▶ _DESCRIPTION OF THE TASK_
When you reach a picture, skip it, and retype every line below exactly.

** Opening MATERIAL FOR THIS TASK block **

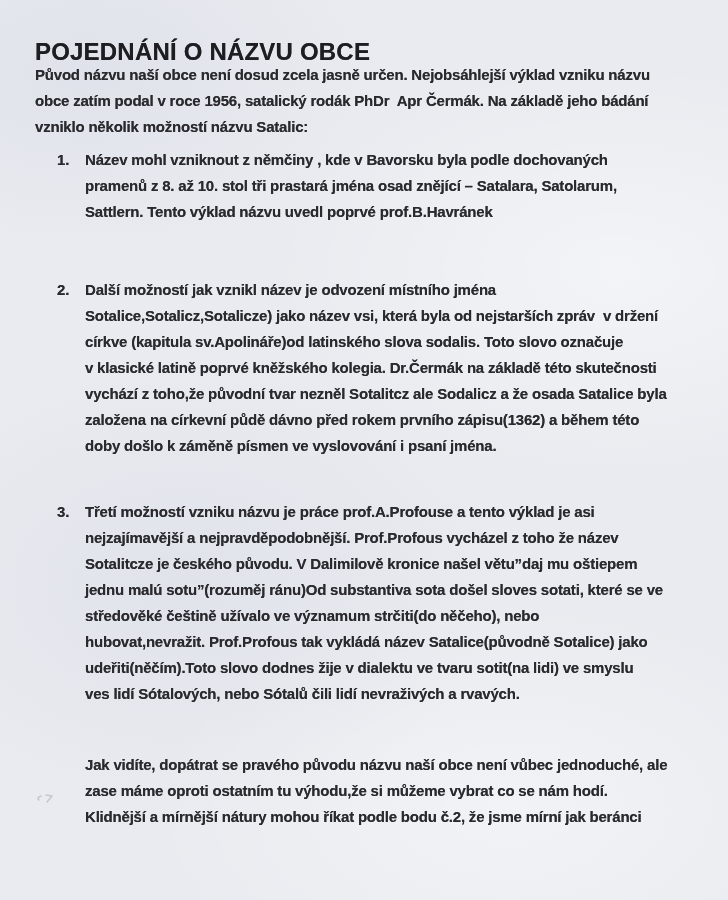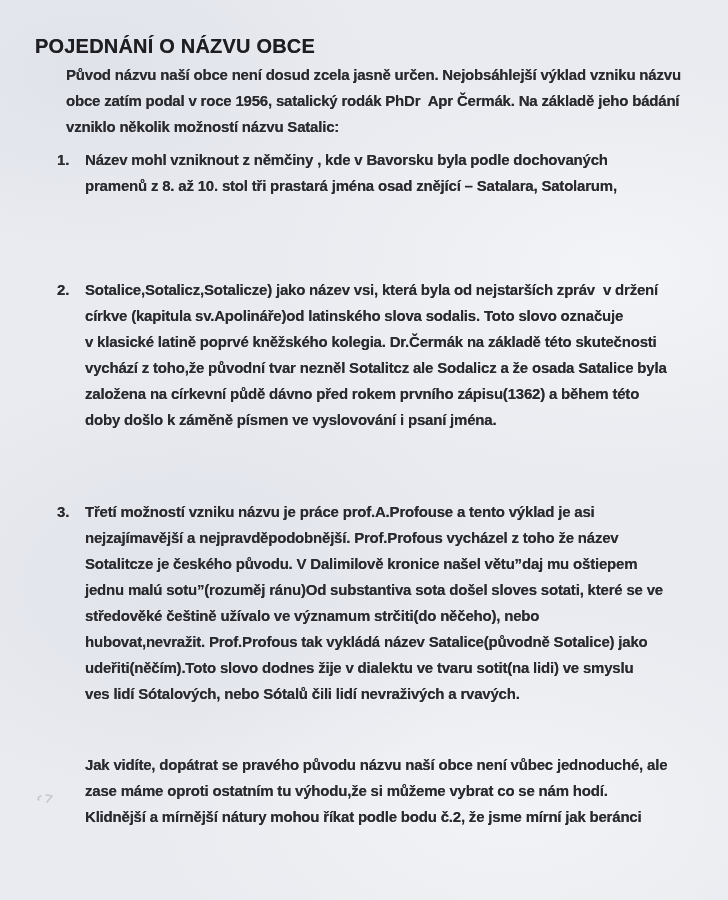--- a/index.html
+++ b/index.html
@@ -18,36 +18,36 @@
       radial-gradient(ellipse 500px 300px at 85% 30%, rgba(255,255,255,0.45), transparent 70%),
       radial-gradient(ellipse 460px 320px at 25% 65%, rgba(203,208,220,0.30), transparent 70%),
       radial-gradient(ellipse 520px 300px at 70% 90%, rgba(255,255,255,0.40), transparent 70%),
       #e9ebf0;
     color: #2a2a2e;
   }
   .doc-title {
     position: absolute;
     left: 35px;
     top: 22px;
-    font-size: 20px;
+    font-size: 24px;
     font-weight: 700;
     letter-spacing: 0.2px;
     color: #1e1e22;
     white-space: pre;
     text-shadow: 0 0 0.6px rgba(30,30,34,0.75);
   }
   .block {
     position: absolute;
     font-size: 15px;
     font-weight: 700;
     line-height: 26px;
     letter-spacing: -0.2px;
     text-shadow: 0 0 0.5px rgba(42,42,46,0.7);
   }
-  .intro   { left: 35px;  top: 62px; margin-left: 31px;  }
+  .intro   { left: 35px;  top: 62px;  }
   .item-1  { top: 147px; }
   .item-2  { top: 277px; }
   .item-3  { top: 499px; }
   .closing { left: 85px;  top: 752px; }
   .list-item {
     left: 57px;
     right: 10px;
     display: flex;
     align-items: flex-start;
   }
@@ -77,26 +77,28 @@
       <div class="line">Původ názvu naší obce není dosud zcela jasně určen. Nejobsáhlejší výklad vzniku názvu</div>
       <div class="line">obce zatím podal v roce 1956, satalický rodák PhDr  Apr Čermák. Na základě jeho bádání</div>
       <div class="line">vzniklo několik možností názvu Satalic:</div>
     </div>
 
   <div class="block list-item item-1">
     <span class="list-num">1.</span>
     <div class="item-lines">
         <div class="line">Název mohl vzniknout z němčiny , kde v Bavorsku byla podle dochovaných</div>
         <div class="line">pramenů z 8. až 10. stol tři prastará jména osad znějící – Satalara, Satolarum,</div>
+        <div class="line">Sattlern. Tento výklad názvu uvedl poprvé prof.B.Havránek</div>
       </div>
   </div>
 
   <div class="block list-item item-2">
     <span class="list-num">2.</span>
     <div class="item-lines">
+        <div class="line">Další možností jak vznikl název je odvození místního jména</div>
         <div class="line">Sotalice,Sotalicz,Sotalicze) jako název vsi, která byla od nejstarších zpráv  v držení</div>
         <div class="line">církve (kapitula sv.Apolináře)od latinského slova sodalis. Toto slovo označuje</div>
         <div class="line">v klasické latině poprvé kněžského kolegia. Dr.Čermák na základě této skutečnosti</div>
         <div class="line">vychází z toho,že původní tvar nezněl Sotalitcz ale Sodalicz a že osada Satalice byla</div>
         <div class="line">založena na církevní půdě dávno před rokem prvního zápisu(1362) a během této</div>
         <div class="line">doby došlo k záměně písmen ve vyslovování i psaní jména.</div>
       </div>
   </div>
 
   <div class="block list-item item-3">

** Closing MATERIAL FOR THIS TASK block **

▶ _RESULT_
--- a/index.html
+++ b/index.html
@@ -18,36 +18,36 @@
       radial-gradient(ellipse 500px 300px at 85% 30%, rgba(255,255,255,0.45), transparent 70%),
       radial-gradient(ellipse 460px 320px at 25% 65%, rgba(203,208,220,0.30), transparent 70%),
       radial-gradient(ellipse 520px 300px at 70% 90%, rgba(255,255,255,0.40), transparent 70%),
       #e9ebf0;
     color: #2a2a2e;
   }
   .doc-title {
     position: absolute;
     left: 35px;
     top: 22px;
-    font-size: 20px;
+    font-size: 24px;
     font-weight: 700;
     letter-spacing: 0.2px;
     color: #1e1e22;
     white-space: pre;
     text-shadow: 0 0 0.6px rgba(30,30,34,0.75);
   }
   .block {
     position: absolute;
     font-size: 15px;
     font-weight: 700;
     line-height: 26px;
     letter-spacing: -0.2px;
     text-shadow: 0 0 0.5px rgba(42,42,46,0.7);
   }
-  .intro   { left: 35px;  top: 62px; margin-left: 31px;  }
+  .intro   { left: 35px;  top: 62px;  }
   .item-1  { top: 147px; }
   .item-2  { top: 277px; }
   .item-3  { top: 499px; }
   .closing { left: 85px;  top: 752px; }
   .list-item {
     left: 57px;
     right: 10px;
     display: flex;
     align-items: flex-start;
   }
@@ -77,26 +77,28 @@
       <div class="line">Původ názvu naší obce není dosud zcela jasně určen. Nejobsáhlejší výklad vzniku názvu</div>
       <div class="line">obce zatím podal v roce 1956, satalický rodák PhDr  Apr Čermák. Na základě jeho bádání</div>
       <div class="line">vzniklo několik možností názvu Satalic:</div>
     </div>
 
   <div class="block list-item item-1">
     <span class="list-num">1.</span>
     <div class="item-lines">
         <div class="line">Název mohl vzniknout z němčiny , kde v Bavorsku byla podle dochovaných</div>
         <div class="line">pramenů z 8. až 10. stol tři prastará jména osad znějící – Satalara, Satolarum,</div>
+        <div class="line">Sattlern. Tento výklad názvu uvedl poprvé prof.B.Havránek</div>
       </div>
   </div>
 
   <div class="block list-item item-2">
     <span class="list-num">2.</span>
     <div class="item-lines">
+        <div class="line">Další možností jak vznikl název je odvození místního jména</div>
         <div class="line">Sotalice,Sotalicz,Sotalicze) jako název vsi, která byla od nejstarších zpráv  v držení</div>
         <div class="line">církve (kapitula sv.Apolináře)od latinského slova sodalis. Toto slovo označuje</div>
         <div class="line">v klasické latině poprvé kněžského kolegia. Dr.Čermák na základě této skutečnosti</div>
         <div class="line">vychází z toho,že původní tvar nezněl Sotalitcz ale Sodalicz a že osada Satalice byla</div>
         <div class="line">založena na církevní půdě dávno před rokem prvního zápisu(1362) a během této</div>
         <div class="line">doby došlo k záměně písmen ve vyslovování i psaní jména.</div>
       </div>
   </div>
 
   <div class="block list-item item-3">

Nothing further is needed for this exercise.